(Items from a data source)
==================================================
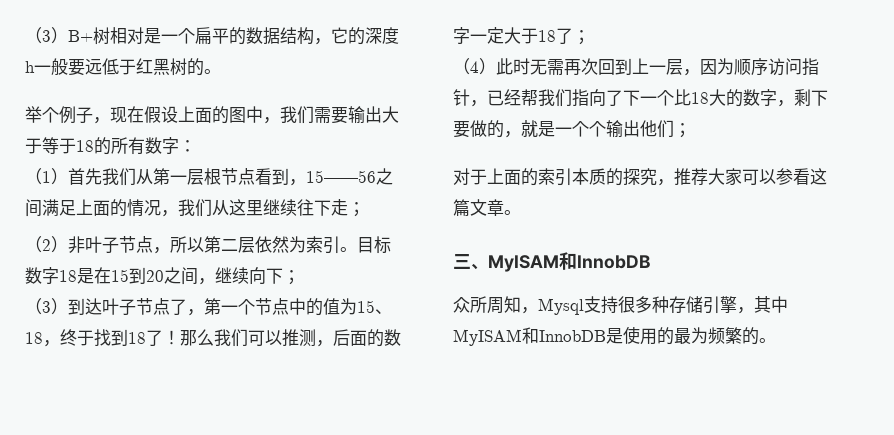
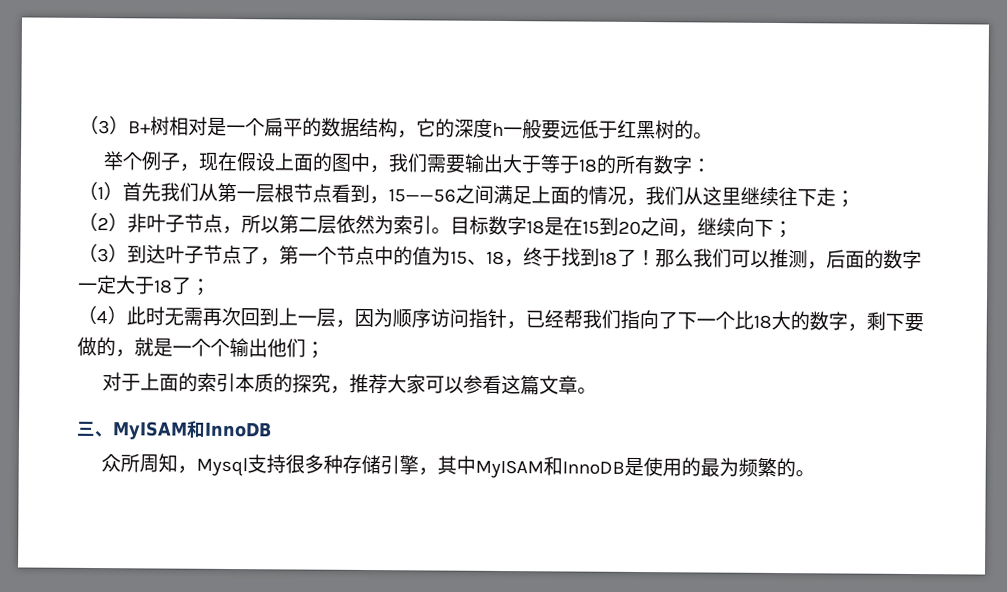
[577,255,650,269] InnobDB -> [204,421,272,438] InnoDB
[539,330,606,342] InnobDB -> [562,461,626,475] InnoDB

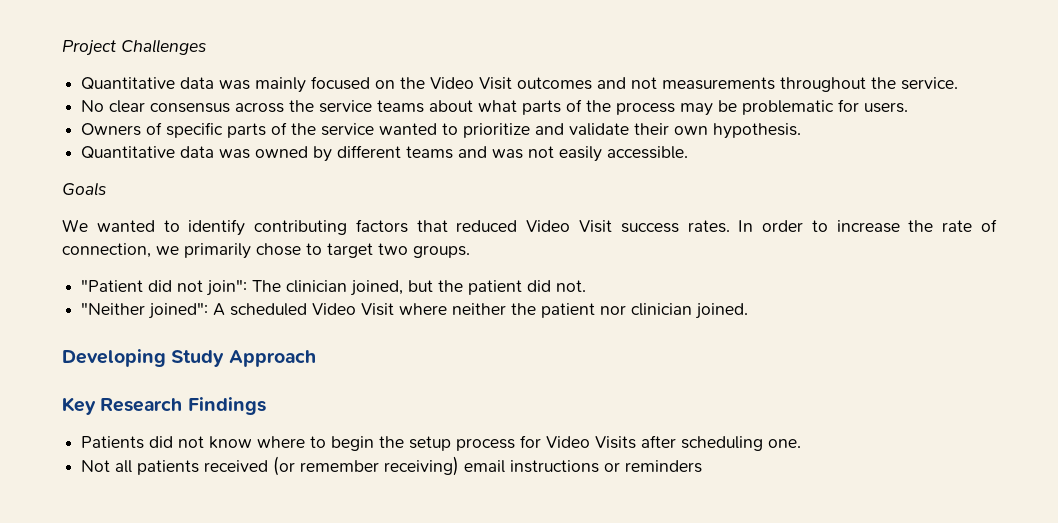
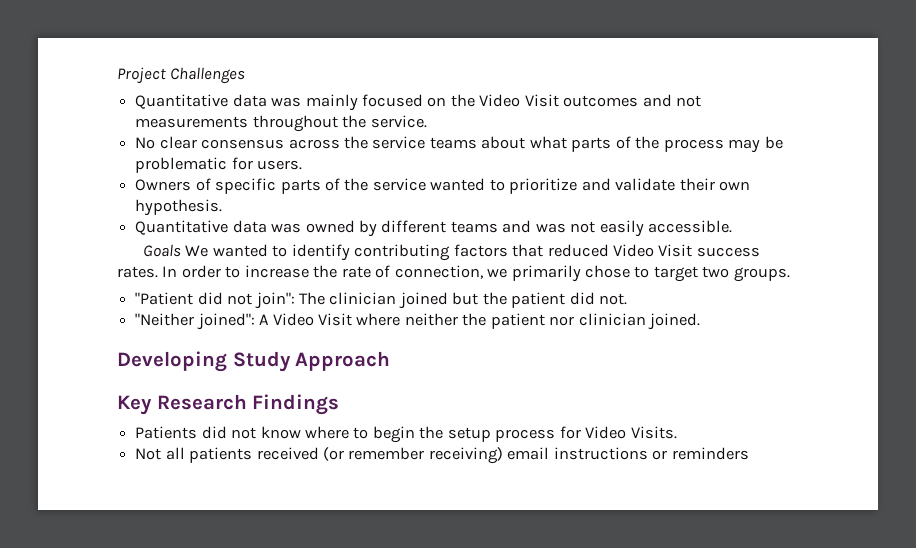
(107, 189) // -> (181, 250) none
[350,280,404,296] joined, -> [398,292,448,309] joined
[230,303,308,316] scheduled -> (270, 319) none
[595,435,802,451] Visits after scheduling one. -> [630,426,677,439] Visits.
==================================================
§ Directions for this task
Please keep every line of the data the same when you reproduce it, and keep every picture out.

§ Worked solution
[577,255,650,269] InnobDB -> [204,421,272,438] InnoDB
[539,330,606,342] InnobDB -> [562,461,626,475] InnoDB

(107, 189) // -> (181, 250) none
[350,280,404,296] joined, -> [398,292,448,309] joined
[230,303,308,316] scheduled -> (270, 319) none
[595,435,802,451] Visits after scheduling one. -> [630,426,677,439] Visits.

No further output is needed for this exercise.